Because almost no-one in the office knows how to do anything without that tooling? I wish I was kidding. Not in my own company but I am integrating with a partner at the moment and any deviation from the create react app and subsequent tutorials that build on top of that is stopping them dead in their tracks. Things like 'JSX is some magic programming language with magic and more magic' is akin to, in my world, 'XAML is some magic language stuff that has nothing to do with C#!'. Obviously both are (trivial) transformations, but most 'break shit fast, break everything' crowd seems to not have grasps the absolute fundamentals of anything. But, to be honest, when it works, they do work at breakneck speed; the downside is that the result is on a 6-12 month throwaway (complete refactoring) cycle. Which is ok for many projects.

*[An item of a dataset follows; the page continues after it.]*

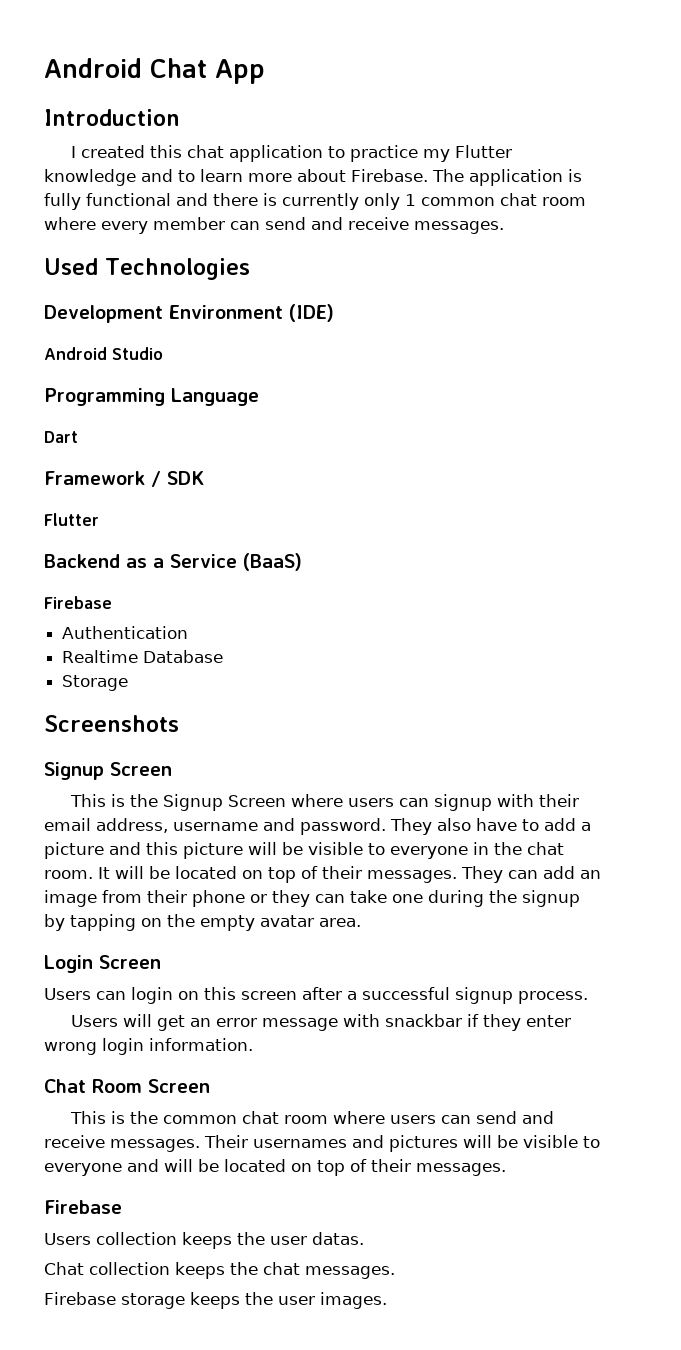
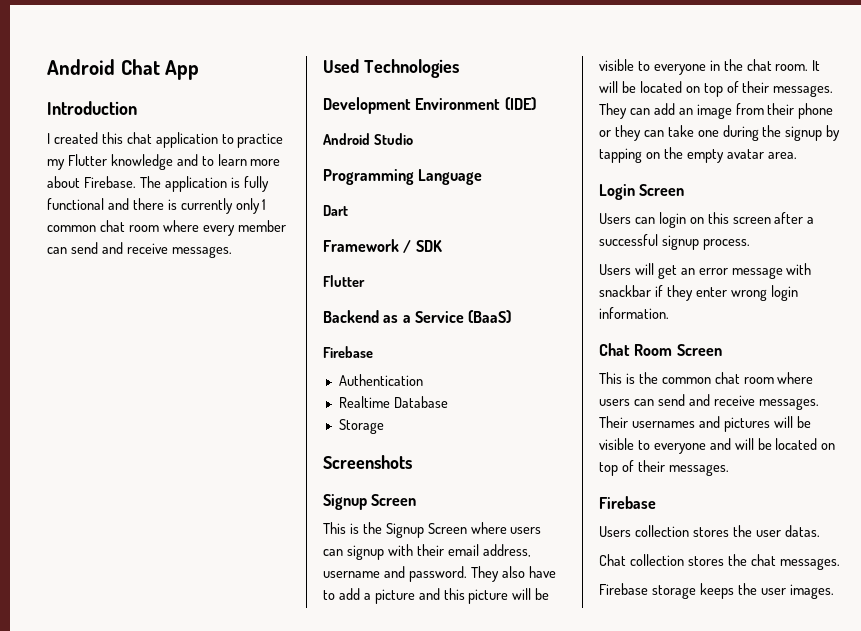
[182,1232,232,1249] keeps -> [692,527,729,537] stores
[175,1262,225,1279] keeps -> [687,556,724,566] stores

>Are there people who churn out apps so regularly that this tool has value?

Its the opposite. You create a new app so infrequently that its not worth learning how to do it yourself. Just run the tool once and its all set up and you can forget about it.

I used the vuejs equivalent and it set up everything in a usable way and I have been happily developing without having to change any of those configs set up for me.


CRA serves three primary purposes.

First, it allows React learners to set up an environment without having to learn Webpack and Babel first. Prior to that, most tutorials would waste multiple pages on "Before you can do anything else, here's how to set up a Webpack+Babel config..."

Second, it allows experienced React devs to spin up a project without having to do all the configuration work (or copy and paste it from somewhere). It also provides good defaults for build output, lints for common mistakes, and makes it really easy to get future build improvements just by updating a single `react-scripts` dependency.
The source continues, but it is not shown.